Task input
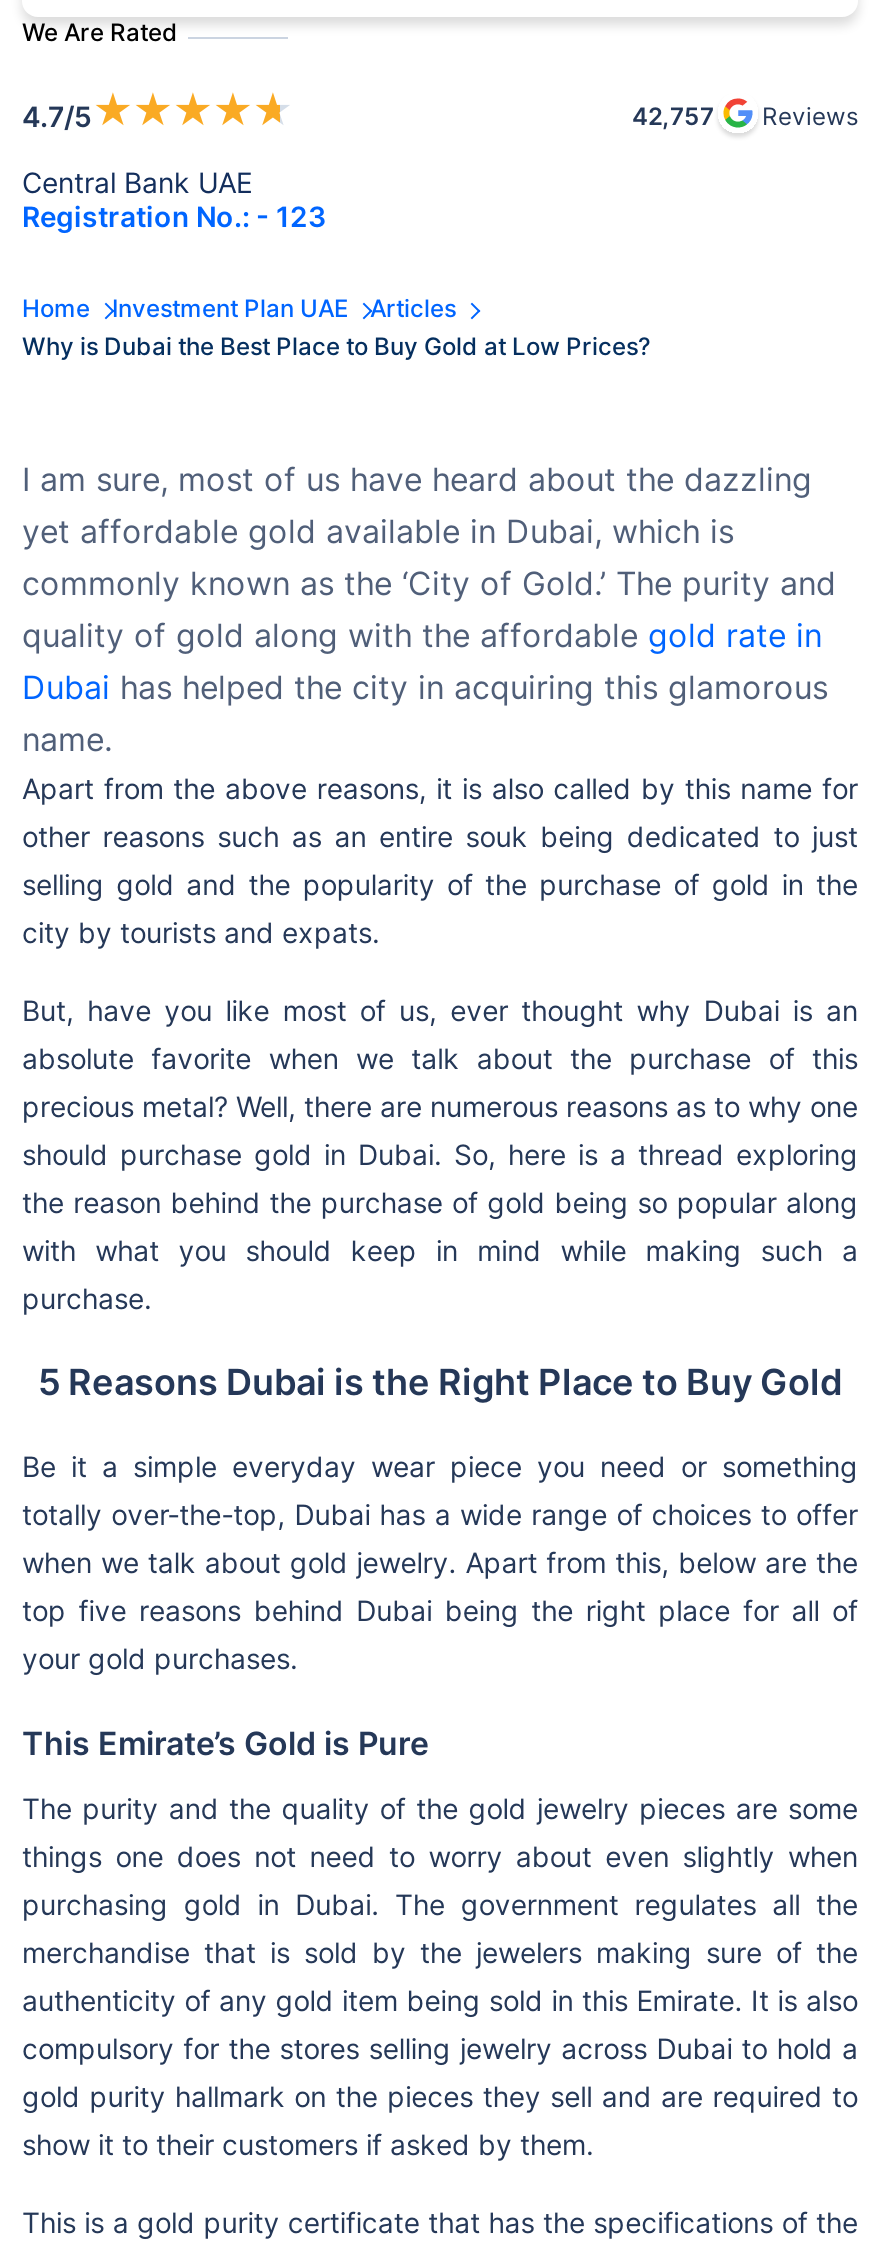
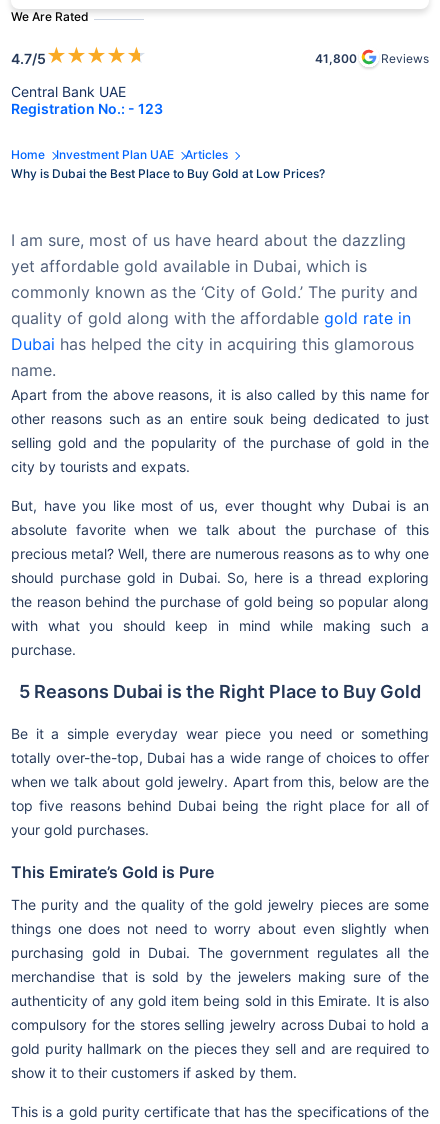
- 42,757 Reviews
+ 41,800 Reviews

--

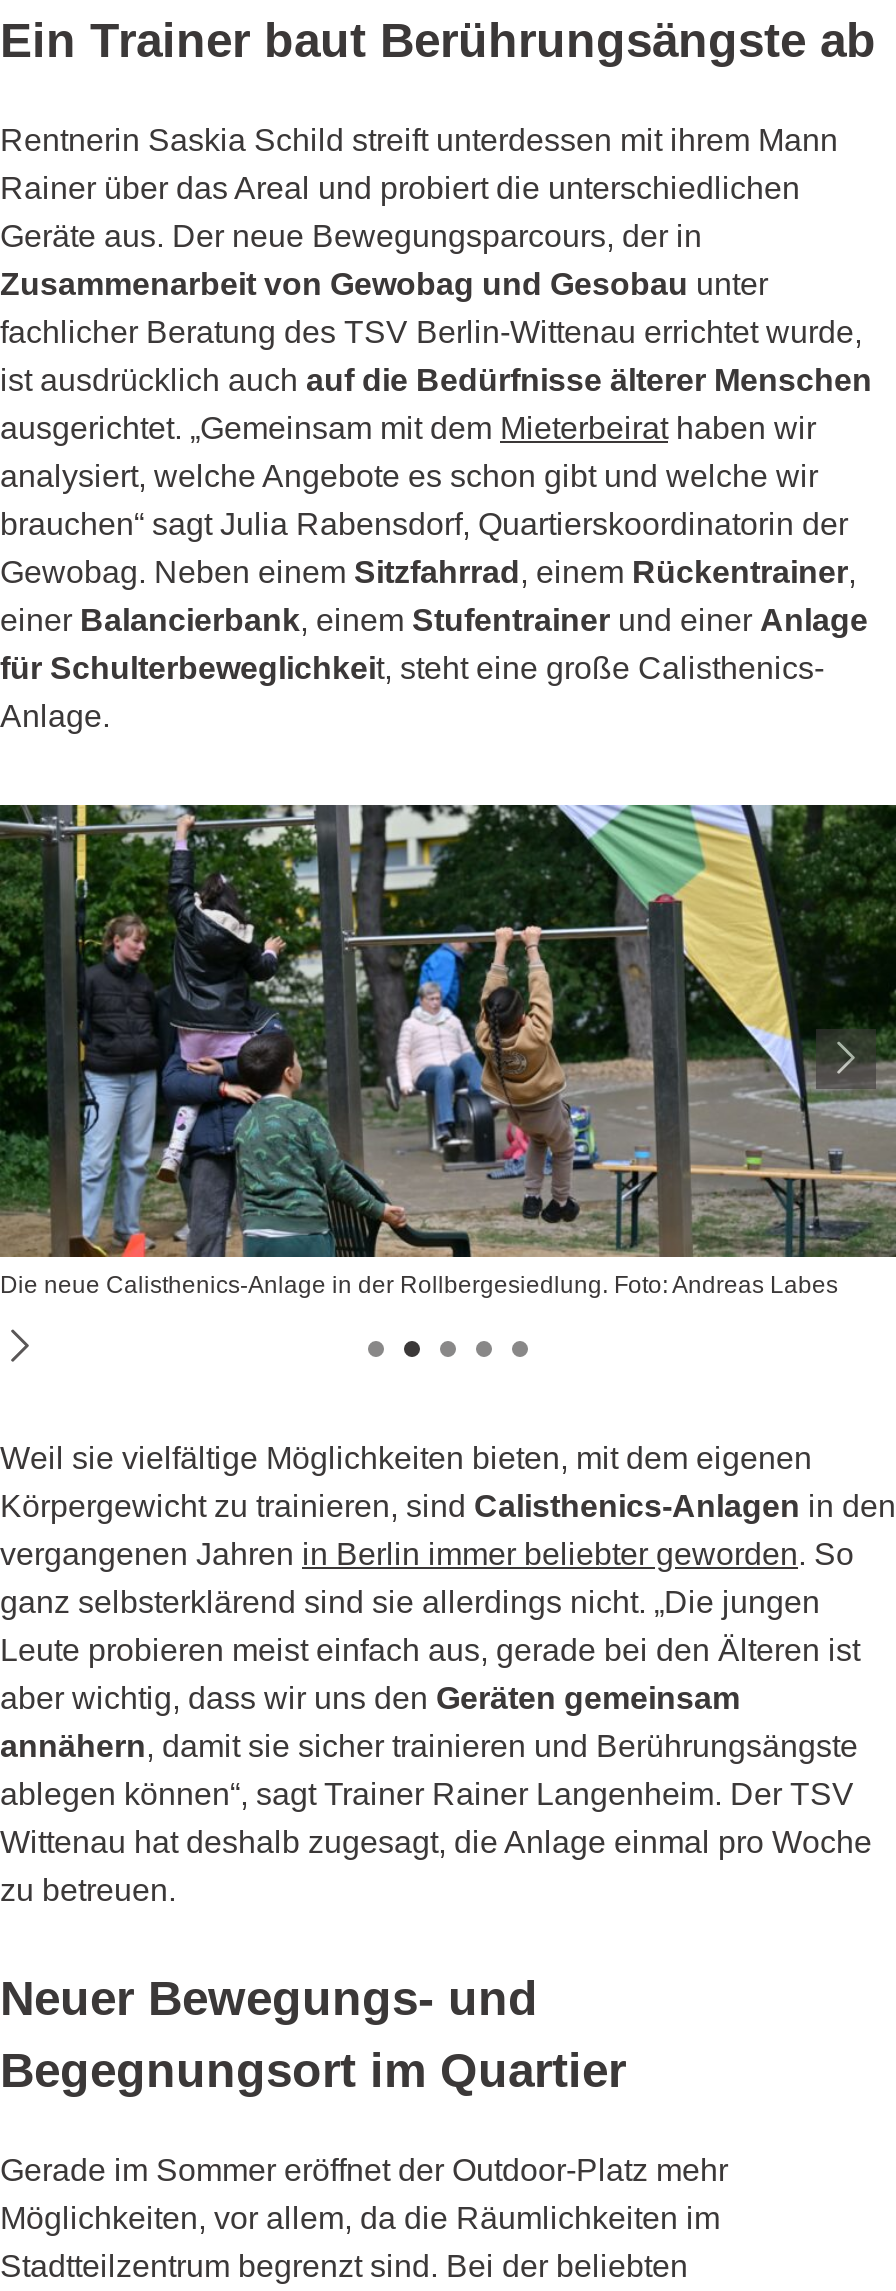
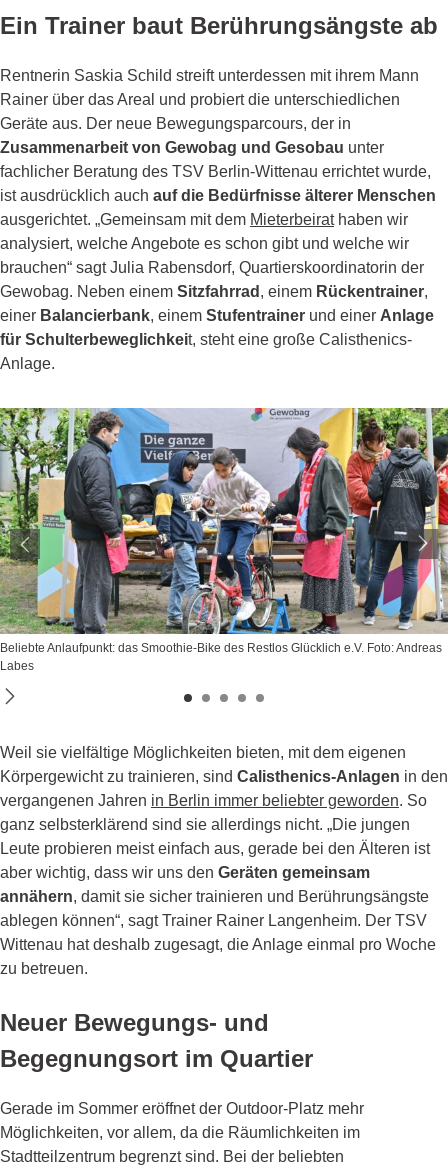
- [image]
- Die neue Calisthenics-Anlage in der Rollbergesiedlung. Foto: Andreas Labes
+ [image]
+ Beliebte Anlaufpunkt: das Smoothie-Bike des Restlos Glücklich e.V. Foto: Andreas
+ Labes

---

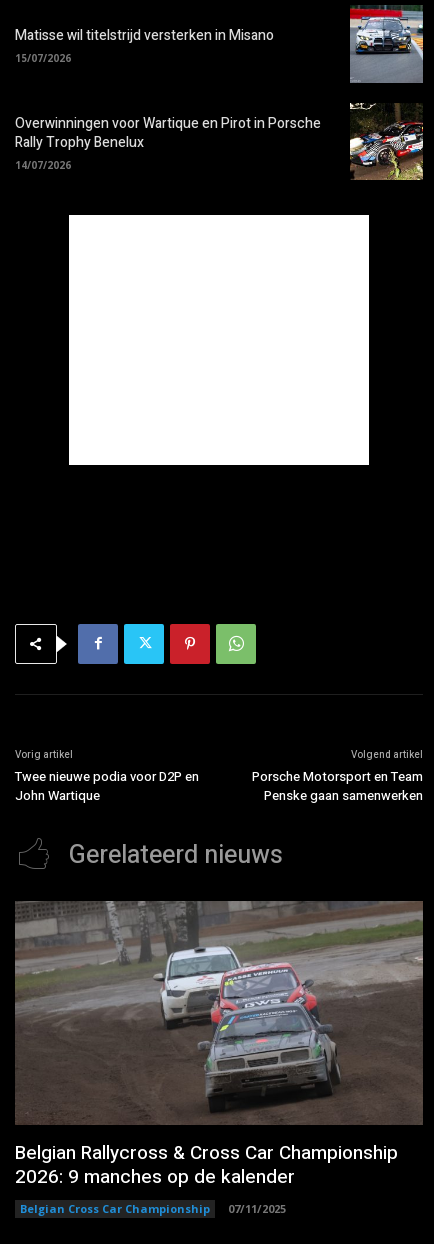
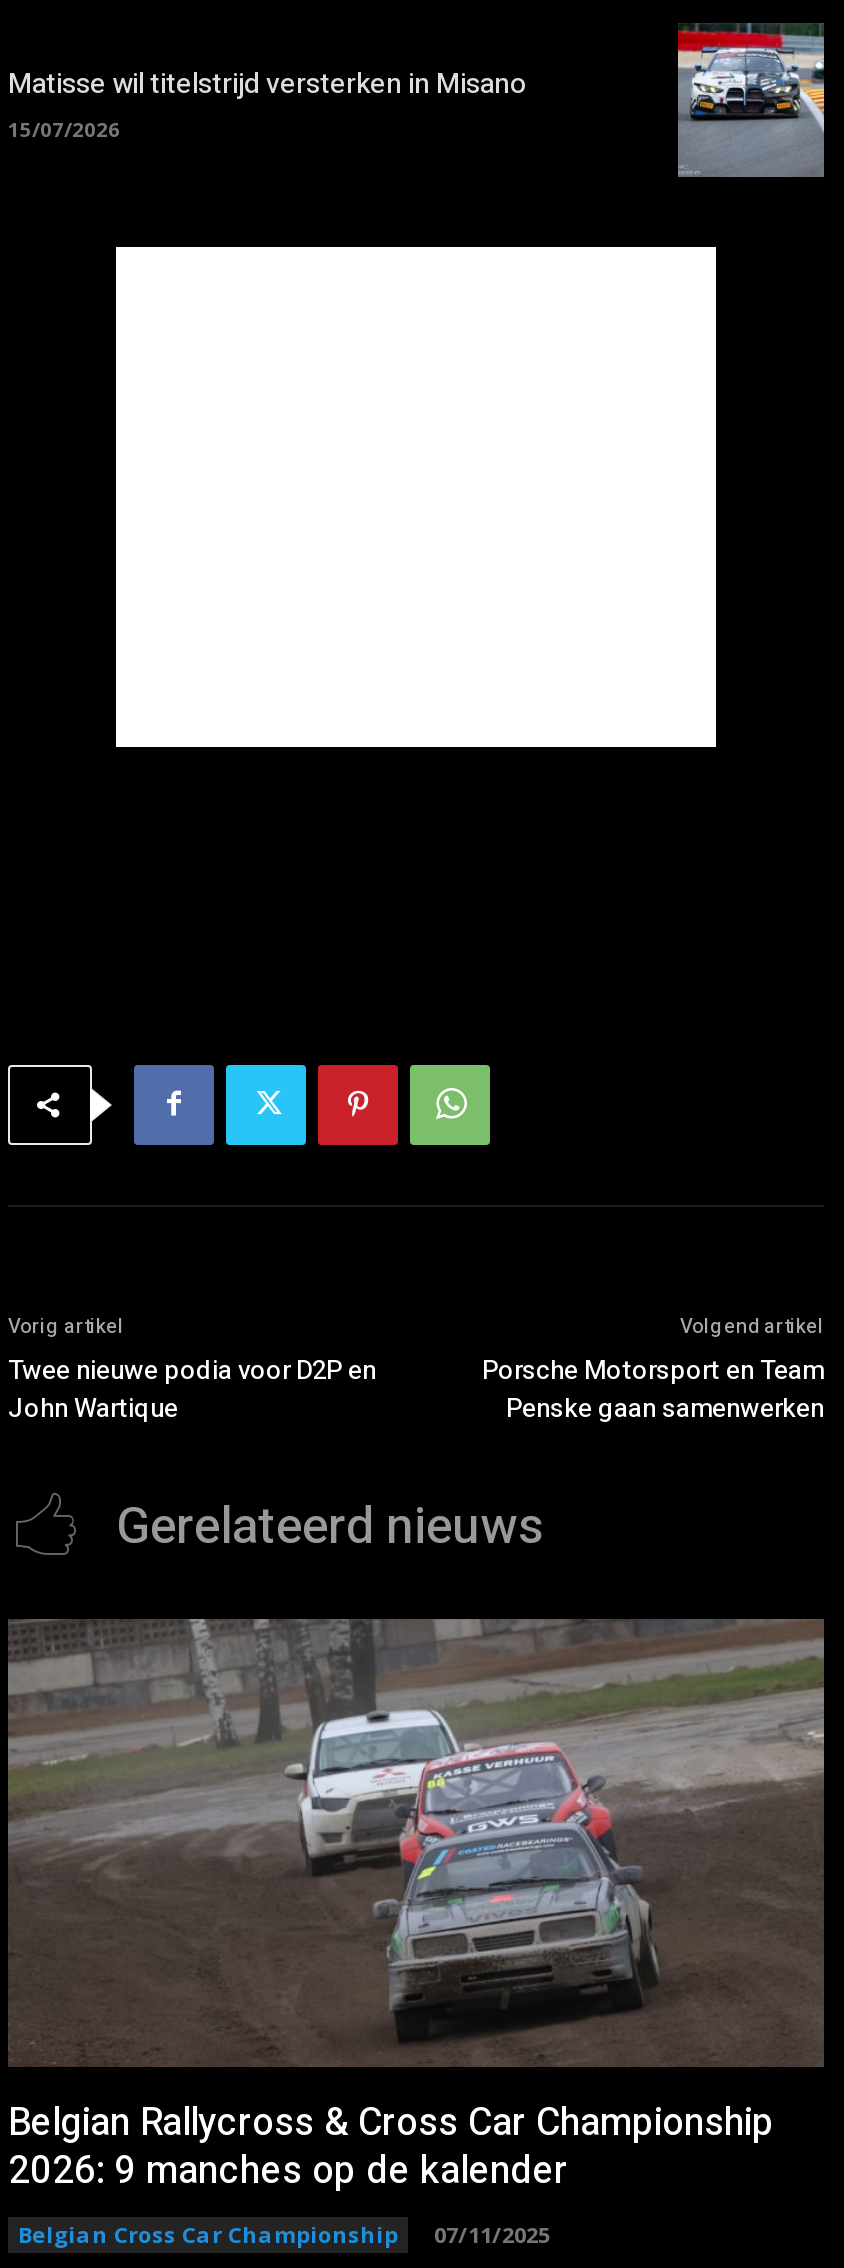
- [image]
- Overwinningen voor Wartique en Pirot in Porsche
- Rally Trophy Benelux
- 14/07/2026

Aim of the task
Above are the records; from them, give again exactly the lines from the one containing "- Overwinningen voor" to the one containing "- 14/07/2026", both lines included, and nothing more.

Written response
- Overwinningen voor Wartique en Pirot in Porsche
- Rally Trophy Benelux
- 14/07/2026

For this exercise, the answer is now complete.